Role: The Sweeper Keeper(SK):
These guys are your advanced Goalkeepers. JOHAN CRYUFF once said “In my teams, the goal keeper is the first attacker and the center forward is the first defender”, a philosophy that Pep Guardiola would later build his legacy upon.

In simple terms, a sweeper keeper is a goalkeeper who controls the space behind the defensive line by pushing up and staying as close to it as possible and actively participating in his team’s play when they have the ball, thereby operating as an eleventh outfield player. To do this, a sweeper keeper is required to be good at using his feet with the ball, not just with his hands.

He’s the first attacker on the pitch and he can actually control attacks from the back, he can drift outside the box when needed to lay out passes to his teammates, both close and upfield.

Termed as the best Goalkeeper in his prime, Neuer became the GK to make the sweeper keeper an important and popular role in football. Pep ended up loving the role so much while at Bayern that, he went ahead to adopt it. He attempted getting Ter Stergen in his first season but Barcelona rejected it and he got Bravo instead.
Currently the best sweeper keeper out there is Ter Stergen, following suit is Allison Becker, Ederson, Tim Horn, Sergio Rico, PSG’s Areola, and Bernd Leno / though the list is long.

· The most defensive position in soccer
· Main job to stop opposition goals
· Also organises the defence and builds play from the back
· Wears gloves, and a different coloured jersey from teammates
· Only player who can use their hands in their 18-yard box (apart from throw-ins!)

Position: The Defenders.
Role: The Left Fullback (LB):
His duty is primarily to defend, hold the line and stop attacks coming down his wings, his main job is to stop and disrupt the opponents wingers from playing and getting close to the box.

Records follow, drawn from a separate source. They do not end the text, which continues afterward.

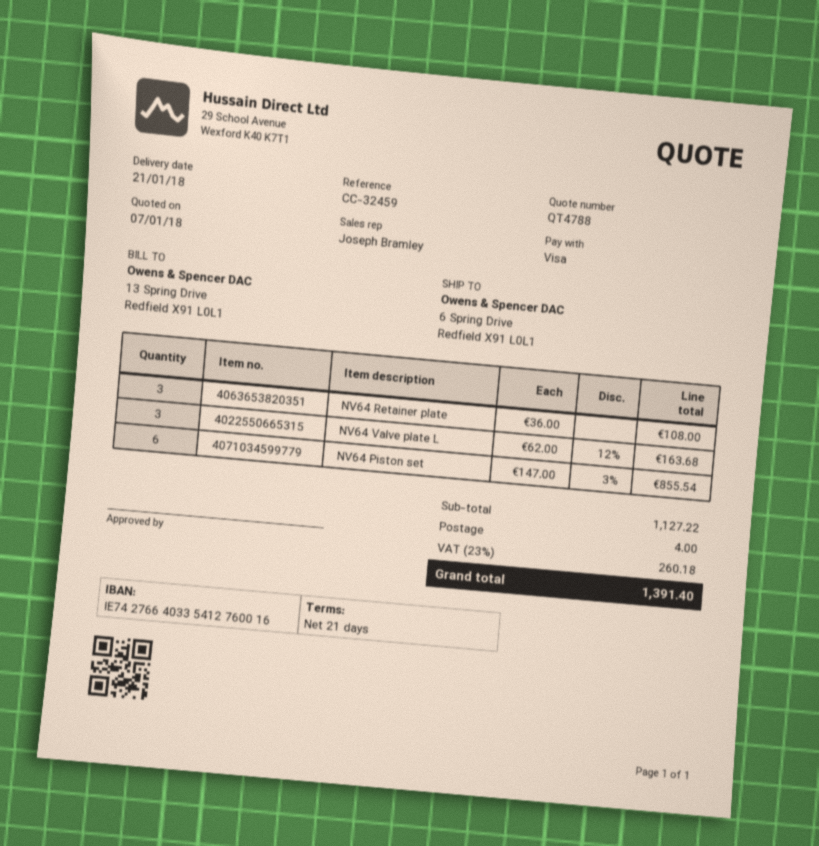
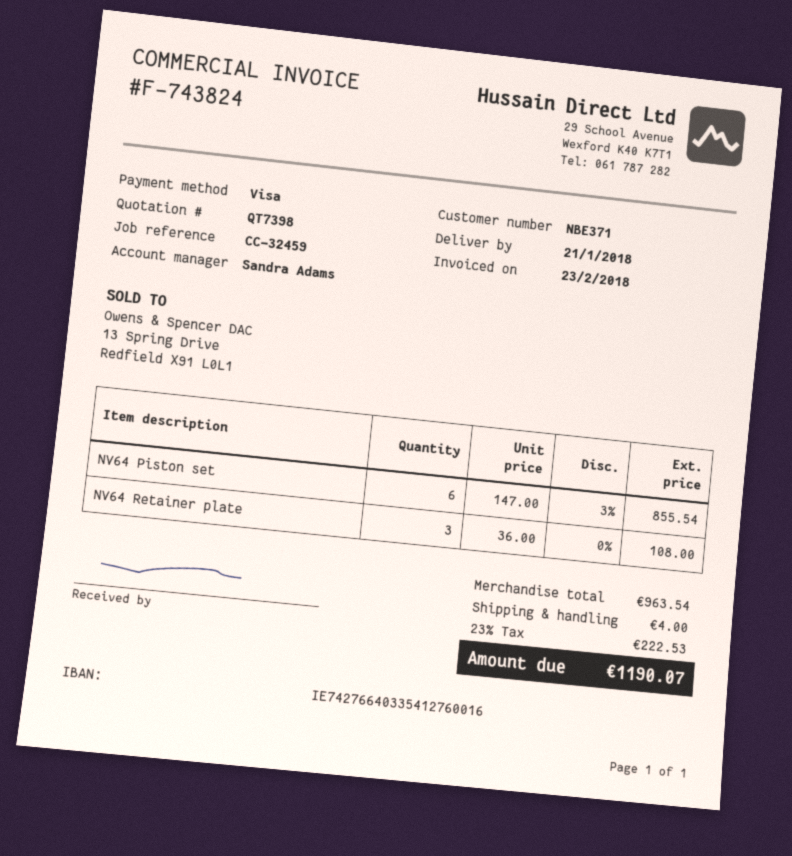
quote number: QT4788 -> QT7398
sales rep: Joseph Bramley -> Sandra Adams
NV64 Valve plate L: 3 x 62.00 - 12% = 163.68 -> none
subtotal: 1127.22 -> 963.54
tax: 23% = 260.18 -> 23% = 222.53
total: 1391.40 -> 1190.07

While he’s allowed to overlap once a while to go support attack on the wings, his main job is to hold the defense line alongside the Center Defenders.

Position: The defenders.
Role: The Left WingBack(LWB):
Not so different from the Left back, but he’s required to stay in the middle side of the pitch, keeping a balance between attacking his flanks and defending his flanks from wingers and wide midfielders. Not on the same level as a Left back defensively though.

Position: The defenders
Role: The Right Fullback(RB):
The same responsibilities as the Left Fullback, but this time on the right side of the pitch.

Position: The defenders.
Role: The Right Wingback(RWB):
The same responsibilities as the right wingback, but on the right side of the pitch.

Position/Role: Full-back
· Lines up either side of the defence
· Marks opposition wingers
· Provides support for the wide midfielder ahead of them
· May overlap and send crosses into the opposition box
· Often takes throw-ins

Position/Role: Wing-back
· Modern variation of the full-back
· Overlaps and sends crosses into the opposition box
· Still marks opposition wingers when needed
· Expected to stay on their touchline
· One of the most physically demanding positions

Position: The Central Defenders (CB):
The average football fan has no idea that under this category there are different roles actually and responsibilities varies a lot.

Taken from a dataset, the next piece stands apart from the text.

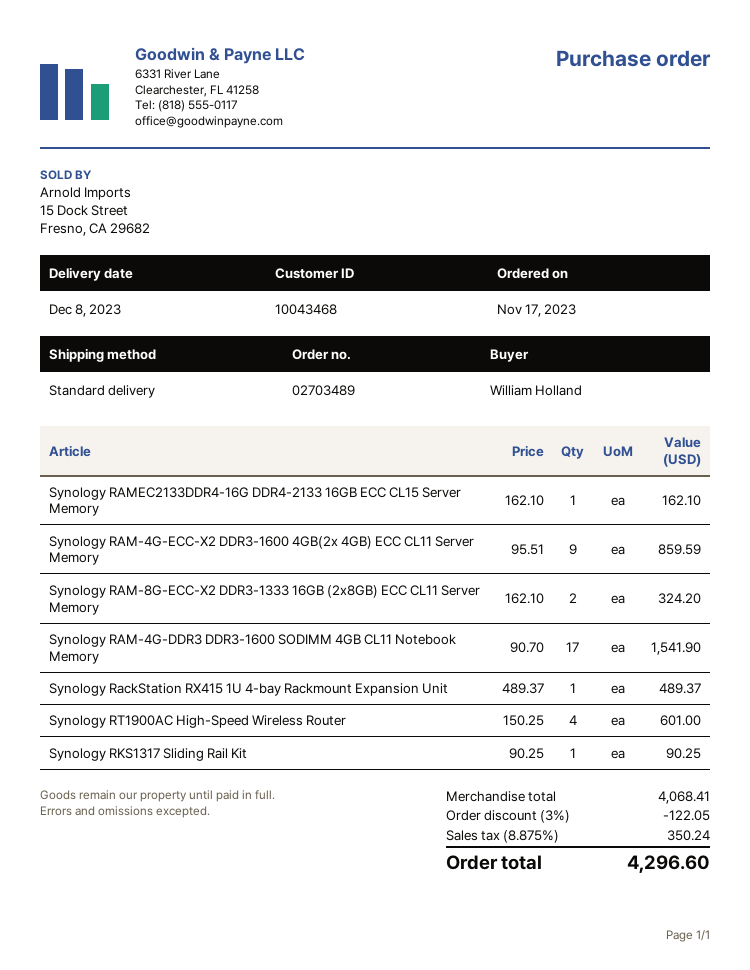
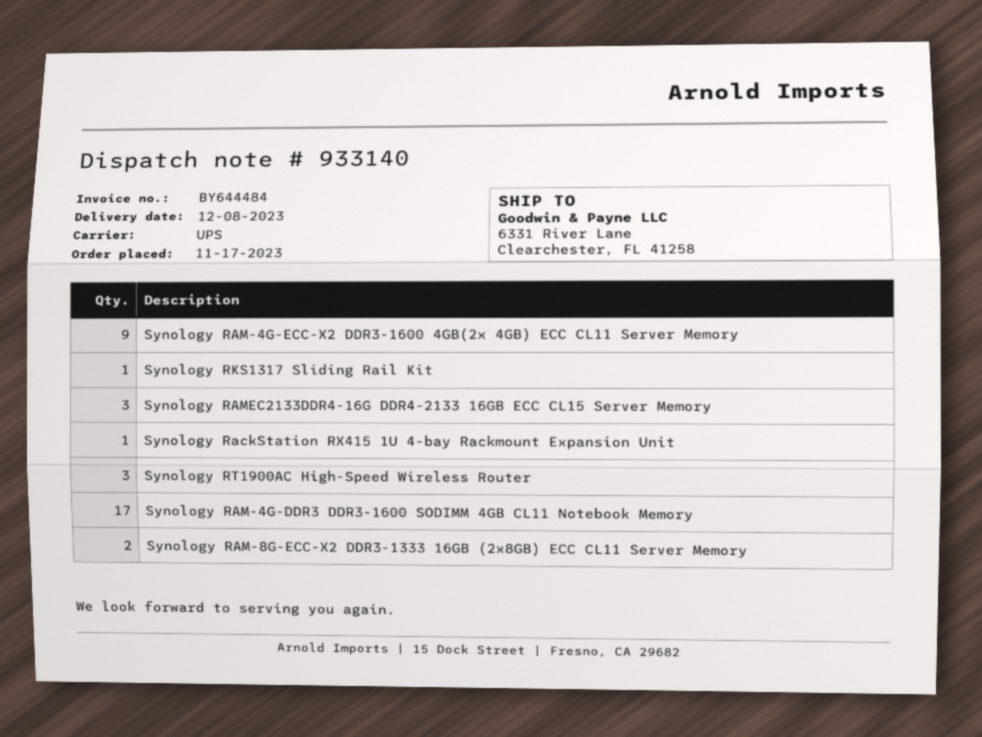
shipping method: standard -> UPS
Synology RAMEC2133DDR4-16G DDR4-2133 16GB ECC CL15 Server Memory: 1 -> 3
Synology RT1900AC High-Speed Wireless Router: 4 -> 3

Role 1: The No-Nonsense CB/Stopper:
You might ask is that even a term in football? Yes it is. Study football and make research on these type of defenders. They’re aggressive, They’re mostly focused on defending, their strength lies in defending and making sure the opponents loses the ball. These guys would hold the line no matter what, clear the ball away from their box, and half, if possible. These guys can be termed as dirty players sometimes because of their aggressive ways. A no-nonsense CB doesn’t care how, he just wants to get you to lose the ball, he just wants to win the ball back from his opponents attackers. There are so many legends in this role; Carles Puyol tops this list, though a classy man and footballer who respected his opponents, you don’t want to face him when it’s kickoff time. Nemanja Vidic, Robert Huth, Vincent Kompany, Martin Keown, Diego Lugano, Sergio Ramos.. Ryan Shawcross is England’s most popular one in this role Etc. (By the way, Dayot Upamecano is one very rated young No-nonsense defender.)

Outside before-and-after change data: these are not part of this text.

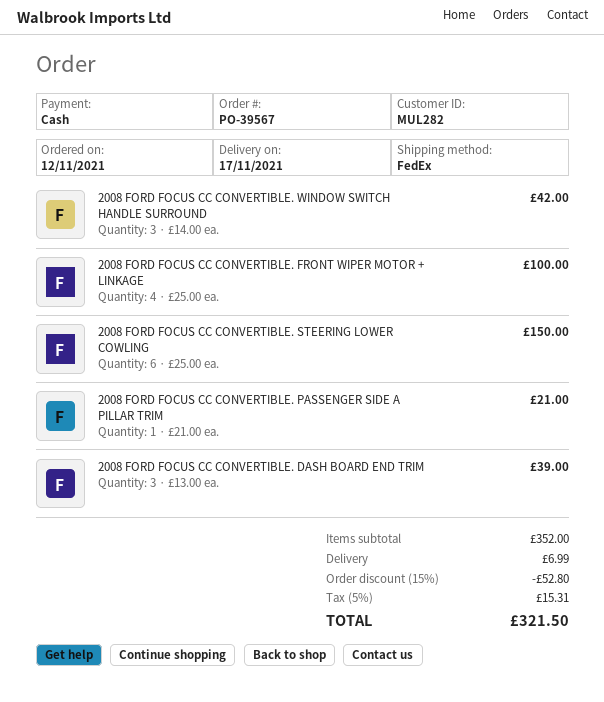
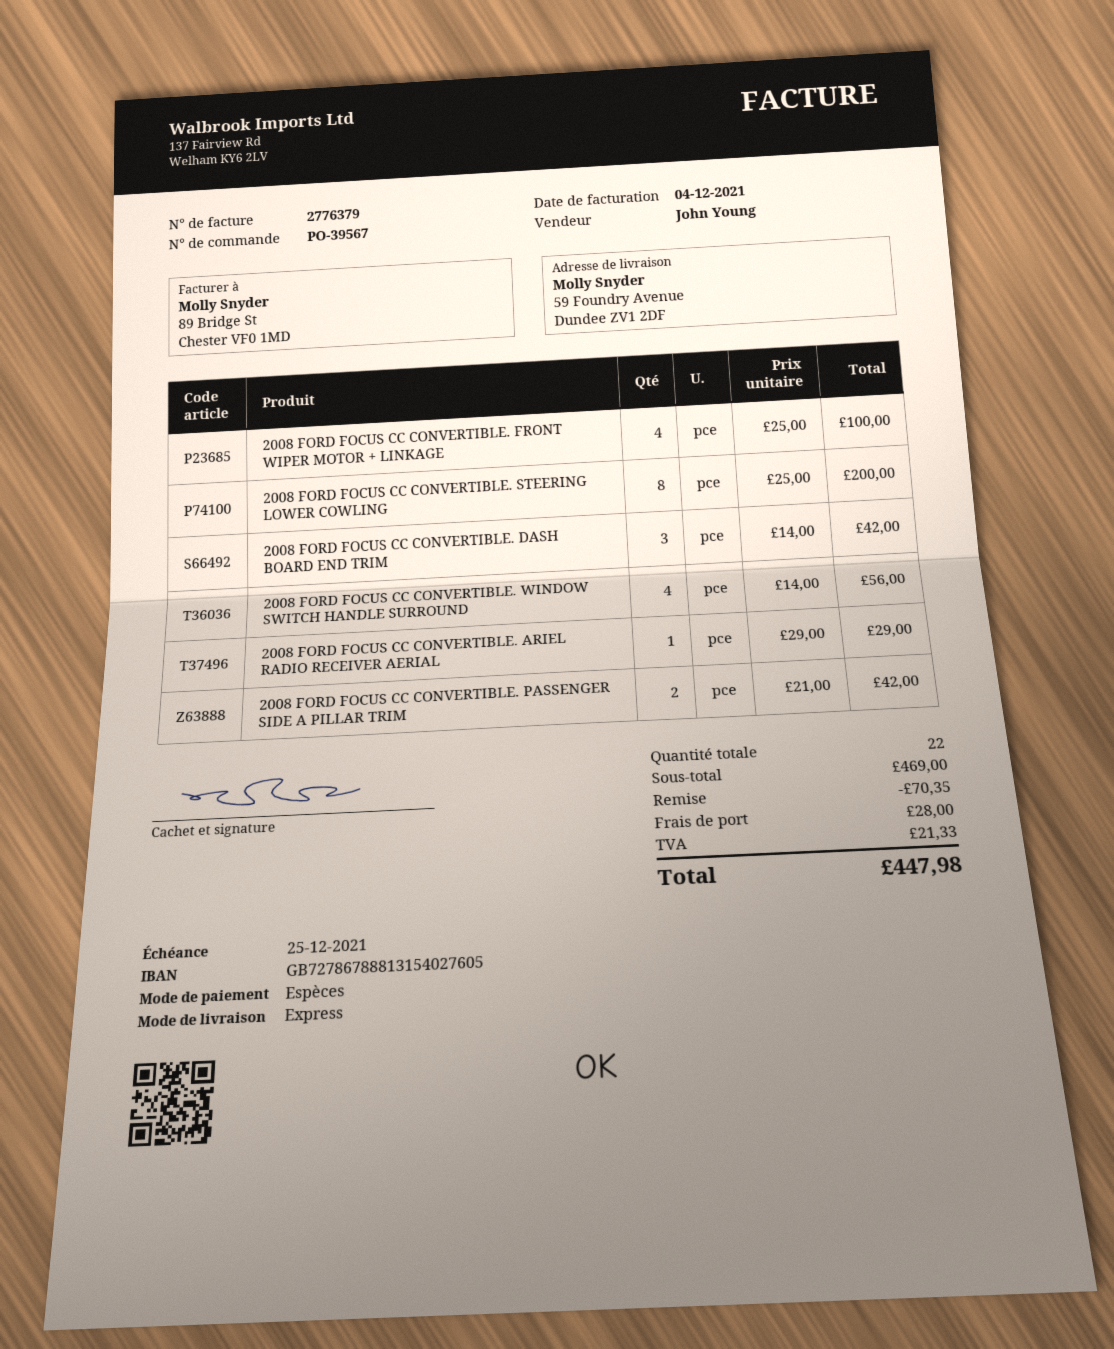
shipping method: FedEx -> express
2008 FORD FOCUS CC CONVERTIBLE. WINDOW SWITCH HANDLE SURROUND: 3 x 14.00 = 42.00 -> 4 x 14.00 = 56.00
2008 FORD FOCUS CC CONVERTIBLE. STEERING LOWER COWLING: 6 x 25.00 = 150.00 -> 8 x 25.00 = 200.00
2008 FORD FOCUS CC CONVERTIBLE. PASSENGER SIDE A PILLAR TRIM: 1 x 21.00 = 21.00 -> 2 x 21.00 = 42.00
2008 FORD FOCUS CC CONVERTIBLE. DASH BOARD END TRIM: 3 x 13.00 = 39.00 -> 3 x 14.00 = 42.00
2008 FORD FOCUS CC CONVERTIBLE. ARIEL RADIO RECEIVER AERIAL: none -> 1 x 29.00 = 29.00
subtotal: 352.00 -> 469.00
discount: 52.80 -> 70.35
shipping: 6.99 -> 28.00
tax: 15.31 -> 21.33
total: 321.50 -> 447.98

· Shuts down opposition attackers
· May employ zonal or man-marking strategies
· Brings the ball out from the back
· Often tall and physically strong
· Bravery and heading ability desirable, for use in either box

Role 2: The Ball-Playing CB:
These are the guys top modern football coaches are after the most right now. Just like your creative midfielders, these are your Creative defenders. If you want a very good defender who you can count on to not lose possession of the ball, who you can rely on to complement your sweeper keeper to orchestrate strategic attacks from the back, then these are the guys you’re looking for. Their primary objective is to defend and hold the line. They must be good with the ball at their feet, composed and technical with the ball at his feet. These guys are tactical, they drop into wide or small spaces at the back to get the ball from the GK/SK before distributing it the next best option. Vision for long passes, short passes, they possess it all.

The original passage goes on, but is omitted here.